The Indonesian government has asked the World Trade Organization (WTO) to intervene in an ongoing dispute with the EU over steel subsidies that it claims are harming the country's exports.

Jakarta requested consultations from the WTO's resolution body last week regarding anti-dumping duties imposed by Brussels on steel products, with the nation alleging they amount to illegal tariffs that have had a significant impact on its exports.

Senior trade ministry official Djatmiko Bris Witjaksono told Reuters: "The EU policy is not in line with WTO rules. Indonesian exports to the EU were around half a billion dollars and these [tariffs] have reduced the competitiveness of Indonesian products."

Under the tariffs, which were imposed by the EU last year, importers of Indonesian stainless steel cold-rolled flat products are required to pay an additional 21 percent in duties on arrival in the EU. This is in addition to previous tariffs of between 10.2 percent and 20.2 percent that were put in place in November 2021, again using anti-dumping legislation.

The EU Commission has claimed the bloc imposed the tariffs "to counter unfair state-sponsored subsidies", which it said involved preferred financing from China.

Mr Witjaksono added that after the first round of tariffs, Indonesia's shipments of steel to the EU dropped to around $229 million in 2021. Following the additional duties added in 2022, they shrank further to around $40 million between January and November of last year, he continued.

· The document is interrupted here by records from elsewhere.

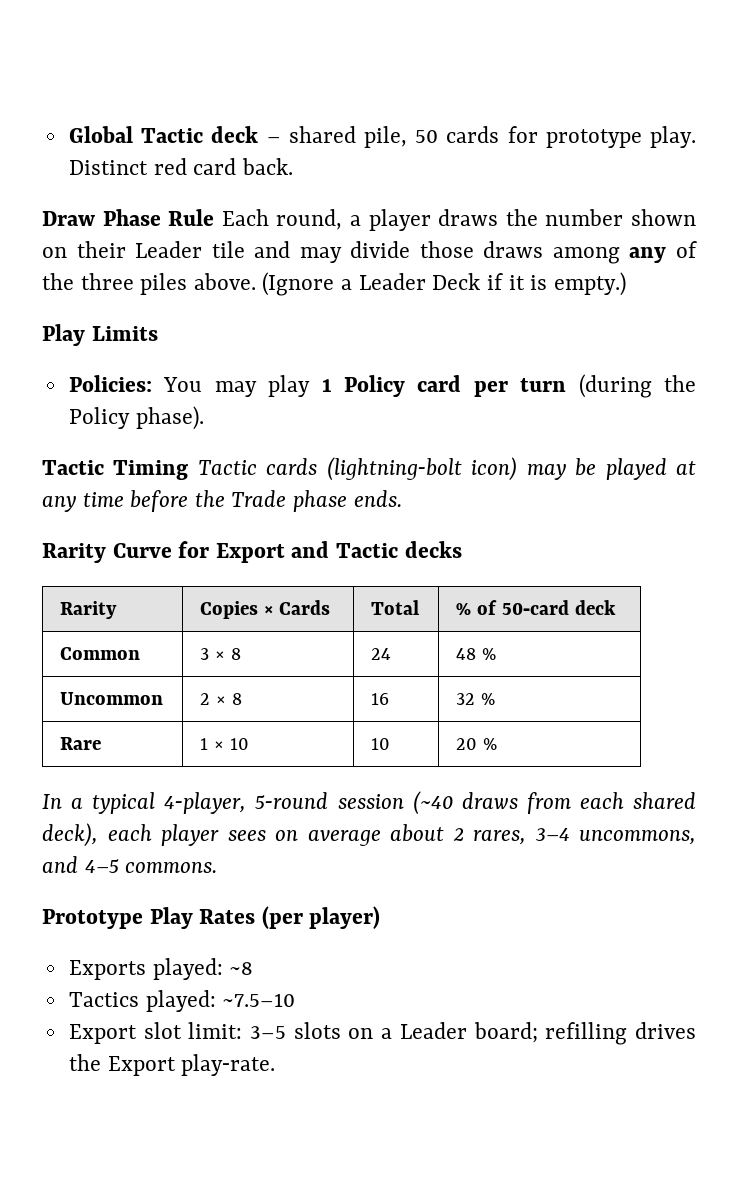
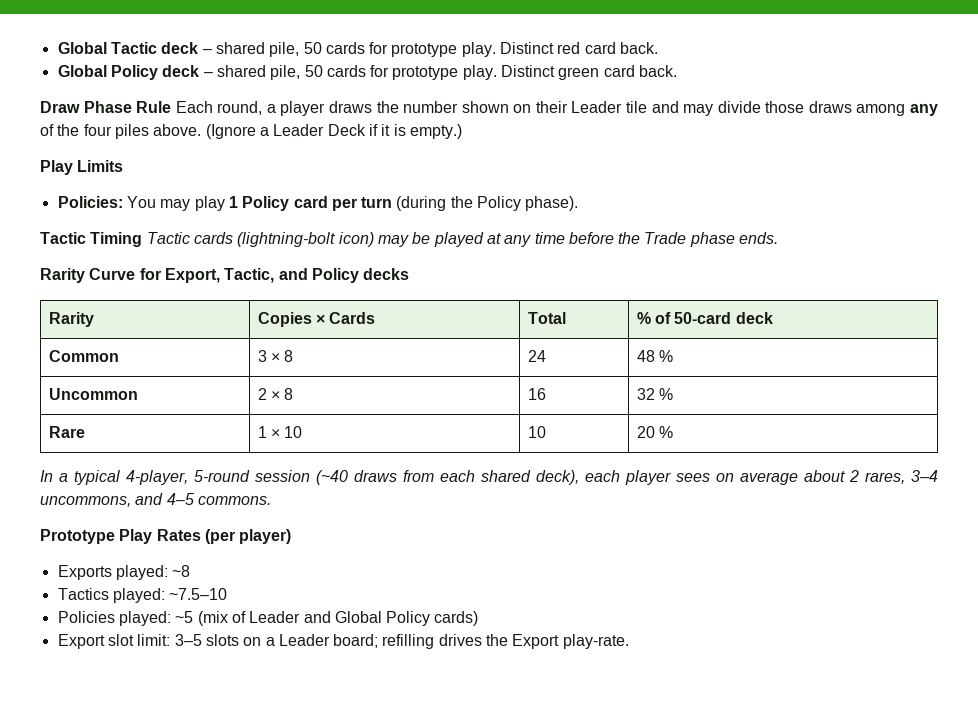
+ Global Policy deck – shared pile, 50 cards for prototype play. Distinct green card back.
- Draw Phase Rule Each round, a player draws the number shown on their Leader tile and may divide those draws among any of the three piles above.
+ Draw Phase Rule Each round, a player draws the number shown on their Leader tile and may divide those draws among any of the four piles above.
- Rarity Curve for Export and Tactic decks
+ Rarity Curve for Export, Tactic, and Policy decks
+ Policies played: ~5 (mix of Leader and Global Policy cards)

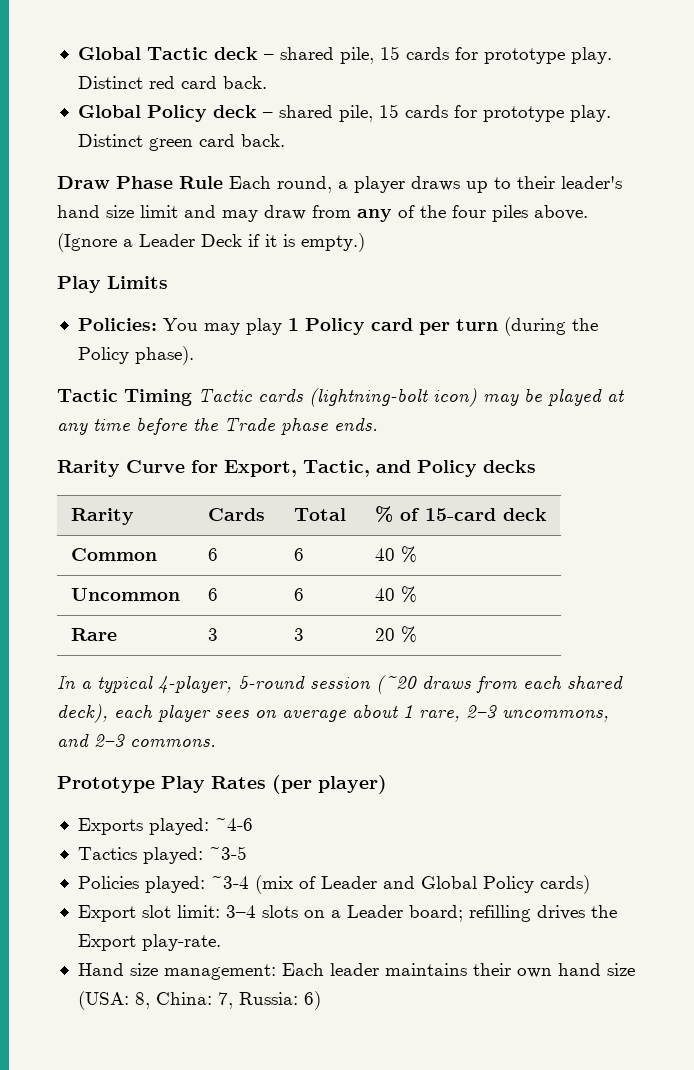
- Global Tactic deck – shared pile, 50 cards for prototype play.
+ Global Tactic deck – shared pile, 15 cards for prototype play.
- Global Policy deck – shared pile, 50 cards for prototype play.
+ Global Policy deck – shared pile, 15 cards for prototype play.
- Draw Phase Rule Each round, a player draws the number shown on their Leader tile and may divide those draws among any of the four piles above.
+ Draw Phase Rule Each round, a player draws up to their leader's hand size limit and may draw from any of the four piles above.
- Rarity | Copies × Cards | Total | % of 50‑card deck
+ Rarity | Cards | Total | % of 15‑card deck
- Common | 3 × 8 | 24 | 48 %
- Uncommon | 2 × 8 | 16 | 32 %
- Rare | 1 × 10 | 10 | 20 %
+ Common | 6 | 6 | 40 %
+ Uncommon | 6 | 6 | 40 %
+ Rare | 3 | 3 | 20 %
- In a typical 4‑player, 5‑round session (~40 draws from each shared deck), each player sees on average about 2 rares, 3–4 uncommons, and 4–5 commons.
+ In a typical 4‑player, 5‑round session (~20 draws from each shared deck), each player sees on average about 1 rare, 2–3 uncommons, and 2–3 commons.
- Exports played: ~8
+ Exports played: ~4-6
- Tactics played: ~7.5–10
+ Tactics played: ~3-5
- Policies played: ~5 (mix of Leader and Global Policy cards)
+ Policies played: ~3-4 (mix of Leader and Global Policy cards)
- Export slot limit: 3–5 slots on a Leader board; refilling drives the Export play‑rate.
+ Export slot limit: 3–4 slots on a Leader board; refilling drives the Export play‑rate.
+ Hand size management: Each leader maintains their own hand size (USA: 8, China: 7, Russia: 6)

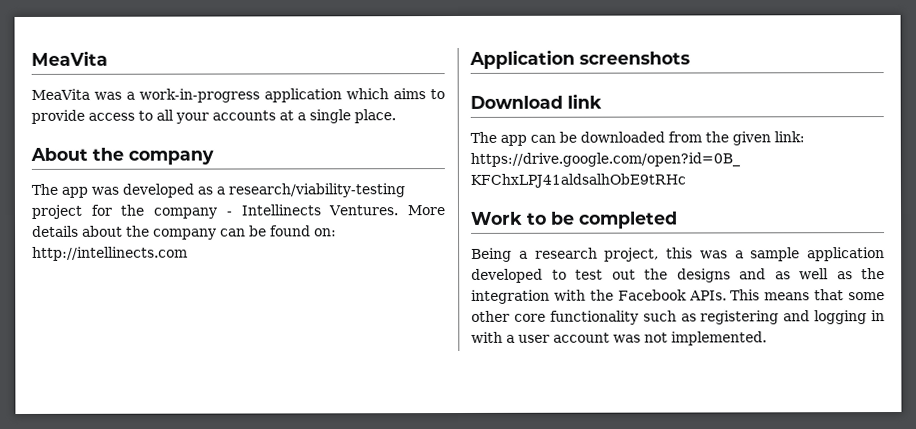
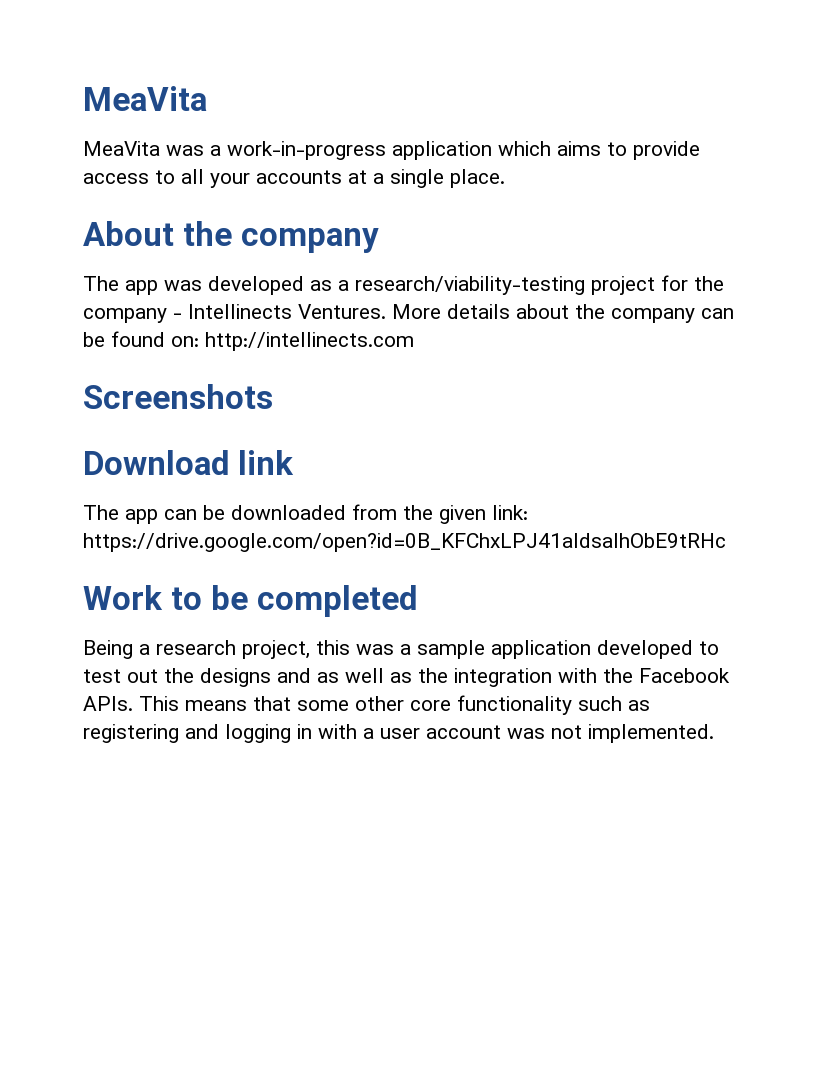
- Application screenshots
+ Screenshots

This is not the first dispute between the two parties relating to metal imports that the WTO's resolution body has been asked to weigh in on. Last year, the organization ruled in favor of the EU after Jakarta banned exports of unprocessed nickel ore from 2020.

The Indonesian government stated this was done in order to attract investment into its domestic metals processing industry and is appealing the decision.